*WHAT YOU ARE ASKED TO DO:* For the entries below, print exactly the lines between the line holding "[631,702,707,711] [64,725,628,741] [64,756,336,768]" and the line holding "[450,887,544,902] к URL-адресу", inclusive, and nothing else.

*AVAILABLE DATA:*
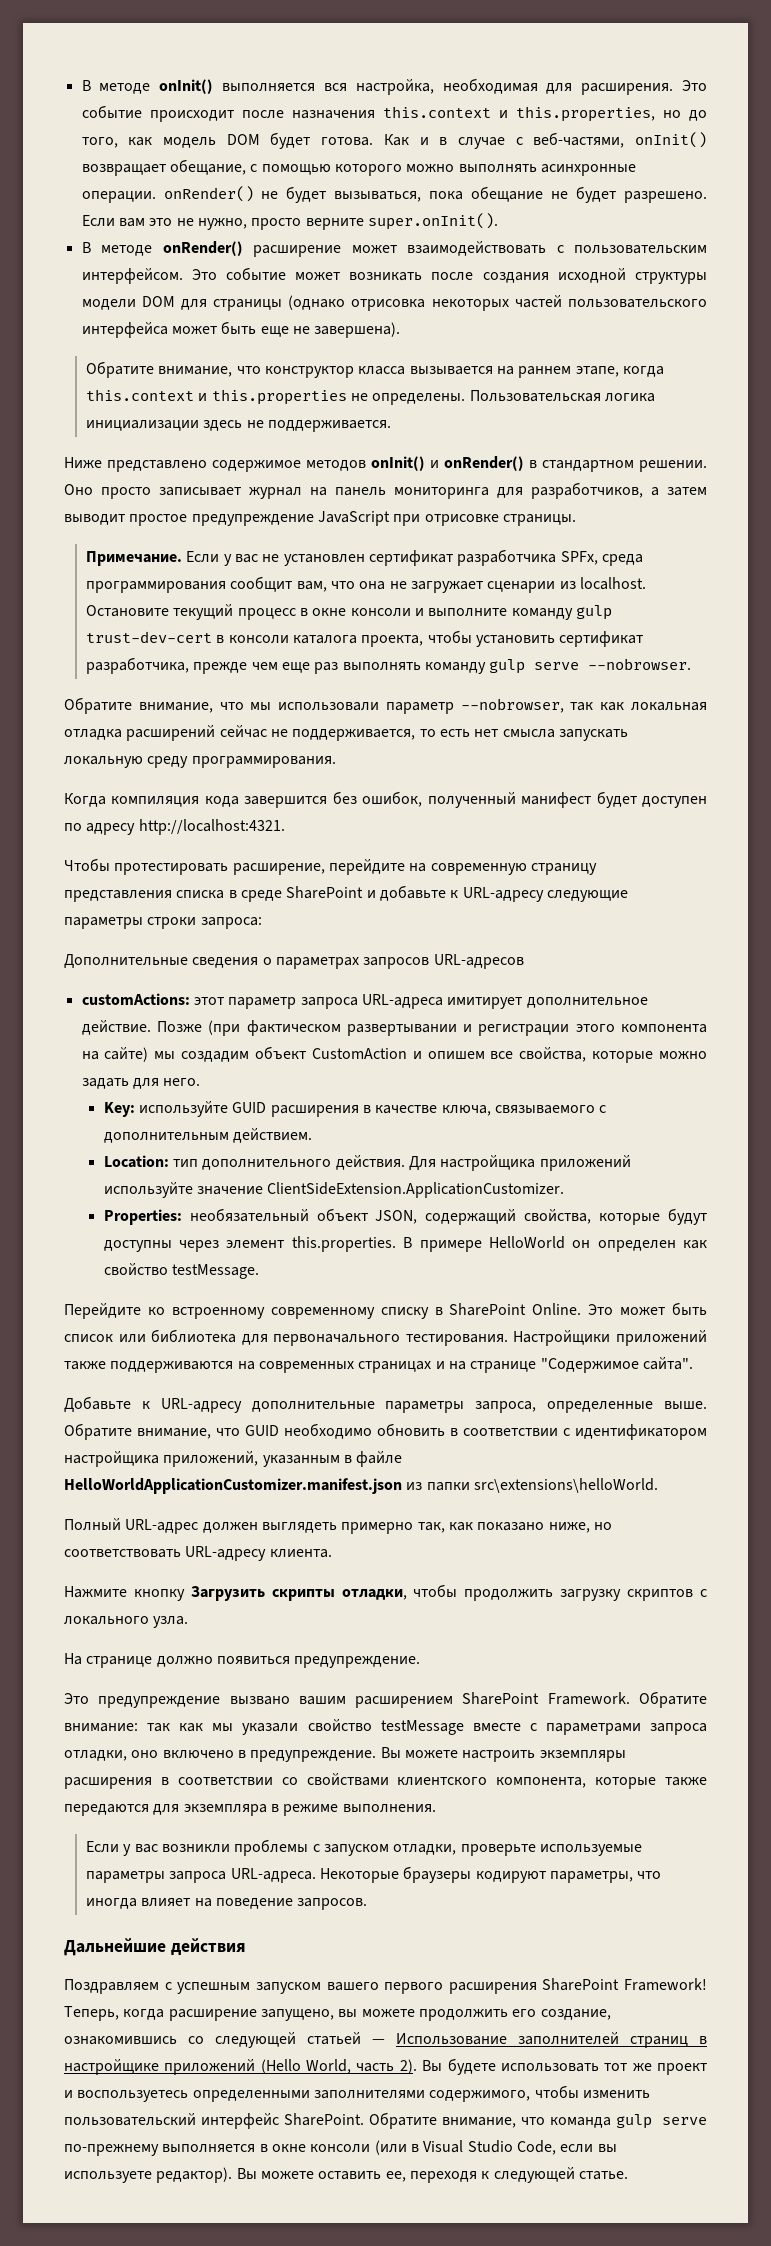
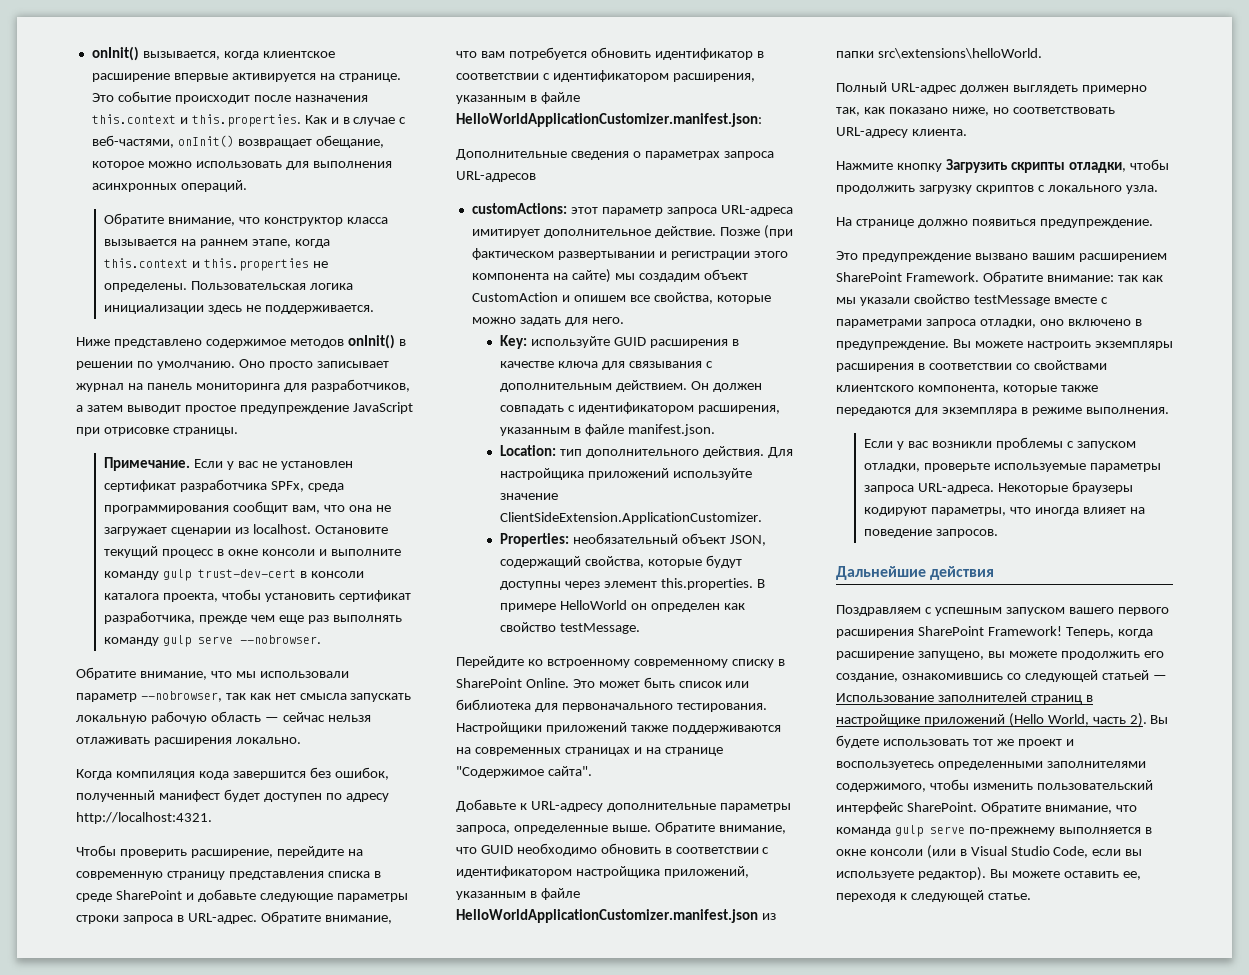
[81,78,674,95] В методе onInit() выполняется вся настройка, необходимая для расширения. -> [91,46,335,61] [91,73,401,82] onInit() вызывается, когда клиентское расширение впервые активируется на странице.
[515,106,707,122] [81,132,374,149] this.properties, но до того, как модель DOM будет готова. -> [191,114,301,127] this.properties.
[250,164,636,176] [81,186,707,203] [81,213,498,230] [81,241,707,257] [81,267,707,284] [81,295,708,311] [81,321,401,338] с помощью которого можно выполнять асинхронные операции. onRender() не будет вызываться, пока обещание не будет разрешено. Если вам это не нужно, просто верните super.onInit(). // В методе onRender() расширение может взаимодействовать с пользовательским интерфейсом. Это событие может возникать после создания исходной структуры модели DOM для страницы (однако отрисовка некоторых частей пользовательского интерфейса может быть еще не завершена). -> [91,161,392,170] [91,180,247,192] которое можно использовать для выполнения асинхронных операций.
[430,456,707,472] и onRender() в стандартном решении. -> [398,339,406,346] [76,361,235,370] в решении по умолчанию.
[631,702,707,711] [64,725,628,741] [64,756,336,768] локальная отладка расширений сейчас не поддерживается, то есть нет смысла запускать локальную среду программирования. -> [274,693,412,702] [76,711,371,724] [76,737,301,746] нет смысла запускать локальную рабочую область — сейчас нельзя отлаживать расширения локально.
[114,863,229,875] протестировать -> [119,849,187,858] проверить
[450,887,544,902] к URL-адресу -> (256, 895) none
[200,917,262,929] запроса: -> [122,911,392,924] [456,47,764,60] [456,70,755,82] [456,92,580,104] [456,113,762,127] запроса в URL-адрес. Обратите внимание, что вам потребуется обновить идентификатор в соответствии с идентификатором расширения, указанным в файле HelloWorldApplicationCustomizer.manifest.json:
[363,957,430,969] запросов -> [723,151,774,160] запроса
[441,1105,595,1116] ключа, связываемого -> [558,361,702,370] ключа для связывания
(313, 1135) none -> [690,381,762,392] [500,402,780,414] [500,424,715,436] Он должен совпадать с идентификатором расширения, указанным в файле manifest.json.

*REPLY:*
[631,702,707,711] [64,725,628,741] [64,756,336,768] локальная отладка расширений сейчас не поддерживается, то есть нет смысла запускать локальную среду программирования. -> [274,693,412,702] [76,711,371,724] [76,737,301,746] нет смысла запускать локальную рабочую область — сейчас нельзя отлаживать расширения локально.
[114,863,229,875] протестировать -> [119,849,187,858] проверить
[450,887,544,902] к URL-адресу -> (256, 895) none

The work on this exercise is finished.